Capitã da PM é encontrada morta em BH; marido, também policial militar, é preso em flagrante

A capitã da Polícia Militar de Minas Gerais Michele Leão Azevedo foi encontrada morta na noite de segunda-feira (20), em Belo Horizonte. O principal suspeito é o marido da vítima, o sargento Eduardo Abner Pereira de Oliveira, que foi preso em flagrante após levá-la já sem sinais de vida ao Hospital Odilon Behrens.
Segundo a equipe médica que realizou o atendimento, Michele apresentava quadro de assistolia, compatível com parada cardiorrespiratória ocorrida horas antes da chegada à unidade de saúde. Os profissionais constataram diversas lesões pelo corpo, incluindo traumatismo craniano, ferimentos nas pernas, hematomas, marcas lineares semelhantes a chicotadas e um profundo corte na região frontal da cabeça.
Ainda conforme os médicos, pelas características observadas, a morte teria ocorrido entre quatro e seis horas antes de a vítima ser levada ao hospital.
Versão apresentada pelo sargento
Em depoimento à polícia, Eduardo Abner afirmou que o casal realizou uma confraternização em casa na noite anterior, durante a qual houve consumo de bebidas alcoólicas e comprimidos de ecstasy.

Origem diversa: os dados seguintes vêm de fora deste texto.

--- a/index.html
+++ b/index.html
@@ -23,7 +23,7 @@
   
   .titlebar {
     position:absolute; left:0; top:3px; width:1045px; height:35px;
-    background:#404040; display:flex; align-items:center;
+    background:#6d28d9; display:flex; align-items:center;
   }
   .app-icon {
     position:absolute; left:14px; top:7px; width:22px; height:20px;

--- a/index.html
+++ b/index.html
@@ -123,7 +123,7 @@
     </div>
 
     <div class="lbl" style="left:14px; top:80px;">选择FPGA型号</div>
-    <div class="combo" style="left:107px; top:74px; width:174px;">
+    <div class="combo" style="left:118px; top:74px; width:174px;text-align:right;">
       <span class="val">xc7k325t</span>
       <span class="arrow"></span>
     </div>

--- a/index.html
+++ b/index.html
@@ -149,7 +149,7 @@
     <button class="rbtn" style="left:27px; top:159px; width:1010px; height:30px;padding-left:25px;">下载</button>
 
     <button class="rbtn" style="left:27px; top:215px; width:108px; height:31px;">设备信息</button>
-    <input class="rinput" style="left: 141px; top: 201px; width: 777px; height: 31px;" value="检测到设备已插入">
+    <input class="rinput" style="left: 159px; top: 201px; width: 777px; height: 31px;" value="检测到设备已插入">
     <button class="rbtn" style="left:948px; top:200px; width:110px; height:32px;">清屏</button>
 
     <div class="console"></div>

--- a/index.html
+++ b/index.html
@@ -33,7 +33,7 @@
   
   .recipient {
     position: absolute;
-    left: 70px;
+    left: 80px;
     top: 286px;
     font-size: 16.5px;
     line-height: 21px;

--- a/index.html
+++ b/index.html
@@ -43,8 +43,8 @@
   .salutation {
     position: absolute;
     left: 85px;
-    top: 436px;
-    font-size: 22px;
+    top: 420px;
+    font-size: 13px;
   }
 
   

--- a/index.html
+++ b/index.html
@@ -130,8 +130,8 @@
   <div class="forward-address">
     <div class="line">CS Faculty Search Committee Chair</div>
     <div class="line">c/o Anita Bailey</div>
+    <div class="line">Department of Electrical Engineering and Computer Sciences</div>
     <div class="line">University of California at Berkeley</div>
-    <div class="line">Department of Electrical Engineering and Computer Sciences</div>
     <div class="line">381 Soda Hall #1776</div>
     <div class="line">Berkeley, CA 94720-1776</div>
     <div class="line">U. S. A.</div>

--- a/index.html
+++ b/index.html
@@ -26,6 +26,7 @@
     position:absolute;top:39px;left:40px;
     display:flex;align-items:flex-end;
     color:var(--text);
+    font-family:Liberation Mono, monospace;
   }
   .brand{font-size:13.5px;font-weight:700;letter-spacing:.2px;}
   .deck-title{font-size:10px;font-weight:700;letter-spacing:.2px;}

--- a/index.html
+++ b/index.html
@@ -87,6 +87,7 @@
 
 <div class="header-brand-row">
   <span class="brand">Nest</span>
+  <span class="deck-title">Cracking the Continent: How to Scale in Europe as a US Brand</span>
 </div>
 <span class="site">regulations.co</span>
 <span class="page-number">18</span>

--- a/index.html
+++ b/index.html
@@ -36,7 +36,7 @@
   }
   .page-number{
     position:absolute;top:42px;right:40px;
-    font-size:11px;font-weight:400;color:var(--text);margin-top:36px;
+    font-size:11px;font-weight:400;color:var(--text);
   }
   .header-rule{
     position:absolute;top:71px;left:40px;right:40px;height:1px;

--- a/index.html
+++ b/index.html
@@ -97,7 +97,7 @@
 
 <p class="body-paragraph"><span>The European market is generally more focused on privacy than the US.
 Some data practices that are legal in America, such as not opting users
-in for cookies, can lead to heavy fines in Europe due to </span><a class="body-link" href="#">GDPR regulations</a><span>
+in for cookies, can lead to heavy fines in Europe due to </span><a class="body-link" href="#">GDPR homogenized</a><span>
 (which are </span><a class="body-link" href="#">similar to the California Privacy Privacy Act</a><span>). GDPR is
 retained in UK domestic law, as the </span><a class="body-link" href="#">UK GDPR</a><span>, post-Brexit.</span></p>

Segundo o militar, após a saída dos convidados, ele e Michele mantiveram relações sexuais consensuais envolvendo práticas de dominação e agressões físicas.
O sargento relatou ainda que, por volta do meio-dia do dia seguinte, a capitã teria caído da escada, sofrendo um corte na cabeça e outros ferimentos. Ele afirmou que prestou os primeiros socorros, deu banho na esposa, conteve o sangramento e a colocou para descansar.
De acordo com o depoimento, Michele teria recusado atendimento médico por sentir constrangimento em razão do consumo de drogas.
Eduardo declarou que os dois dormiram durante a tarde e que, ao acordar por volta das 21h, percebeu que a esposa não respondia aos estímulos. Em seguida, decidiu levá-la ao Hospital Odilon Behrens, onde a morte foi confirmada.
Ecstasy foi encontrado no hospital
O boletim de ocorrência aponta que, enquanto estava no hospital, o sargento descartou uma pequena caixa metálica em uma lixeira de um dos banheiros da unidade.
Policiais localizaram no recipiente comprimidos com características semelhantes ao ecstasy. O próprio Eduardo confirmou ter jogado o material no lixo. A substância foi apreendida e encaminhada para perícia.
Família relata histórico de relacionamento abusivo
A mãe da capitã afirmou à polícia que considerava o relacionamento da filha abusivo e marcado por controle psicológico. Segundo ela, o casal vivia um ciclo de separações e reconciliações nos últimos anos.
Ela contou que havia combinado um encontro com Michele no dia da morte, mas recebeu apenas uma ligação da filha informando que não poderia comparecer. Depois disso, enviou diversas mensagens ao longo do dia, sem obter resposta.
Ainda conforme o boletim de ocorrência, a mãe afirmou que só passou a desconfiar do uso de drogas pela filha após o início do relacionamento com o sargento. Ela também relatou que foi informada pela outra filha de que Michele considerava Eduardo uma pessoa narcisista, tentava encerrar o relacionamento e que, em uma discussão anterior, ele teria chegado a ameaçá-la com uma faca.
Investigação
O caso é investigado pela Polícia Civil de Minas Gerais, que aguarda os laudos periciais para esclarecer a dinâmica da morte e determinar se houve crime. O sargento permanece preso, enquanto as investigações seguem em andamento para apurar as circunstâncias do ocorrido.